IHSG Melemah pada Sesi Kedua dan Mendekati Area 8.500 di Tengah Tekanan Pasar
Tekanan jual mendorong IHSG turun meski saham perbankan menopang indeks
Indeks Harga Saham Gabungan menutup perdagangan Kamis, 18 Desember 2025, dengan pelemahan signifikan setelah tekanan jual menguat pada sesi kedua. IHSG terkoreksi 59,15 poin atau turun 0,68% dan berhenti di level 8.618,19, nyaris menyentuh area psikologis 8.500. Pelemahan ini mencerminkan sikap hati-hati pelaku pasar yang memilih menahan risiko menjelang rilis data ekonomi penting.
Aktivitas perdagangan berlangsung cukup ramai dengan nilai transaksi mencapai Rp23,77 triliun.
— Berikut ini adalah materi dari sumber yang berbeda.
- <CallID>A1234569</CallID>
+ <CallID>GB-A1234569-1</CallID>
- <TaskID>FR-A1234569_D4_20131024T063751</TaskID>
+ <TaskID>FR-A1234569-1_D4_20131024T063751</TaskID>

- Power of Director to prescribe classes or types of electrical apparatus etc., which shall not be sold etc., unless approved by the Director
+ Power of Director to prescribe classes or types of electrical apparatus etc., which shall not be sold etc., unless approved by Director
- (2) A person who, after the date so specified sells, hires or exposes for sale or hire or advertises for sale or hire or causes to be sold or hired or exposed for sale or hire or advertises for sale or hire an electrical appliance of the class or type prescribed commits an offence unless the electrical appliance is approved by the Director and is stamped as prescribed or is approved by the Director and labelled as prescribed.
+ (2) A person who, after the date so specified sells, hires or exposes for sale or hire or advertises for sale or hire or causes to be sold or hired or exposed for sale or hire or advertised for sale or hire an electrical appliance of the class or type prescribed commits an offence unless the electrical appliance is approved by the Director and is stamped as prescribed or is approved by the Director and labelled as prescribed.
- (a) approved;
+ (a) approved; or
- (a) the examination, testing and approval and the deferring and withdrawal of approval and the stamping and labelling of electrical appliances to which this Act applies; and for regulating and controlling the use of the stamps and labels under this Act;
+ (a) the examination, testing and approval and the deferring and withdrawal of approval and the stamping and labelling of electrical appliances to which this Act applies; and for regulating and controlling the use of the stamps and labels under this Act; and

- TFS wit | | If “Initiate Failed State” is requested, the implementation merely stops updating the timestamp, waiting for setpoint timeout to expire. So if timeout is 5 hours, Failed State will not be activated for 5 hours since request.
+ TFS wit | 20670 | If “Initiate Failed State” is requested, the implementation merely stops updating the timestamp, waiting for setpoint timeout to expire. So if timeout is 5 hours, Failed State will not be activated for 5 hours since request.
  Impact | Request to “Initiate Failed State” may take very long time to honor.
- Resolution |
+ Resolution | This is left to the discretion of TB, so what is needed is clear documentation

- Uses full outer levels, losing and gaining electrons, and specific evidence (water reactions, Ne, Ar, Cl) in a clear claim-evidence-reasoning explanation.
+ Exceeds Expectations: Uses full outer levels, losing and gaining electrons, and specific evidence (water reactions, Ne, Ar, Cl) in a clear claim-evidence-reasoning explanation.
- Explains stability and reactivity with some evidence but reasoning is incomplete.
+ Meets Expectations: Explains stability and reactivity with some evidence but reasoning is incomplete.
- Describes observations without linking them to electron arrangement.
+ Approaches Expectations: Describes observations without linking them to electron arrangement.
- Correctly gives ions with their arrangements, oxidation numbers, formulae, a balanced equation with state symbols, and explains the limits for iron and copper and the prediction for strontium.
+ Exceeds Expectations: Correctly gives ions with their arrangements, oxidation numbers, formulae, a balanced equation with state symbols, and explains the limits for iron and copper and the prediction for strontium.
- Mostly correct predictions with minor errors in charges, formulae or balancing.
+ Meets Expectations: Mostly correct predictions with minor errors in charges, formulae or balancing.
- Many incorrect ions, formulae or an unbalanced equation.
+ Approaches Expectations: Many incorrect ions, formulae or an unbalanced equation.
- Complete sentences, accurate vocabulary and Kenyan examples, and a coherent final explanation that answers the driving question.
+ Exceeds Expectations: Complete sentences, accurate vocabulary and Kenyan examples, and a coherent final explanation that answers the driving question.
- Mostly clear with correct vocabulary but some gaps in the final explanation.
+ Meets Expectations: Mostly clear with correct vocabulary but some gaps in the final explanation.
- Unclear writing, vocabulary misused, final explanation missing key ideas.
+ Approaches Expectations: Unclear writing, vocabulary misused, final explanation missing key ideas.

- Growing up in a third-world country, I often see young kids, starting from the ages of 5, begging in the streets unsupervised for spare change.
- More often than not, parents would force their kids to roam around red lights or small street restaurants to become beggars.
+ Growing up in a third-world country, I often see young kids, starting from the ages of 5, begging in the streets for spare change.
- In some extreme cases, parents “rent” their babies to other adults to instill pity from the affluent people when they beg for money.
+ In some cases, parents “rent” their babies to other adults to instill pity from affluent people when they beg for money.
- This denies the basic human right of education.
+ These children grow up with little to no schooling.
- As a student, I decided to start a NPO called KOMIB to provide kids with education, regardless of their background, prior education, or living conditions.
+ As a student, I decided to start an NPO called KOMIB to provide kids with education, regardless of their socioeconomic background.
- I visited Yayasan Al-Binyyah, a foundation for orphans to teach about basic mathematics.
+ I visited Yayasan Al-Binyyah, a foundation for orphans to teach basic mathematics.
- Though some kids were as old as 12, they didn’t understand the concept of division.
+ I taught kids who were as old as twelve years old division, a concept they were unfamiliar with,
Bursa mencatat sebanyak 411 saham bergerak melemah, sementara 252 saham menguat dan 138 saham stagnan. Komposisi ini menunjukkan tekanan pasar yang relatif merata di berbagai lini perdagangan.
Mayoritas sektor melemah dan saham konglomerat membebani indeks
Hampir seluruh sektor mencatatkan koreksi sepanjang perdagangan. Sektor utilitas, konsumer non-primer, dan barang baku mengalami tekanan paling dalam sehingga membebani laju indeks. Selain itu, saham-saham konglomerat ikut memperparah pelemahan dengan kontribusi negatif terbesar berasal dari saham BREN dan Amman Mineral Internasional.
Di tengah tekanan tersebut, sektor keuangan tampil sebagai penyangga utama IHSG. Saham perbankan berkapitalisasi besar bergerak solid dan menahan penurunan indeks agar tidak jatuh lebih dalam. Bank Central Asia mencatatkan kenaikan 1,87% ke level Rp8.175 per saham dan menyumbang 14,15 poin indeks. Bank Mandiri melesat 2,49% ke Rp5.150 per saham dengan kontribusi 10,41 poin, sementara Bank Rakyat Indonesia menguat 0,8% ke Rp8.780 per saham dan menambah 4,94 poin indeks.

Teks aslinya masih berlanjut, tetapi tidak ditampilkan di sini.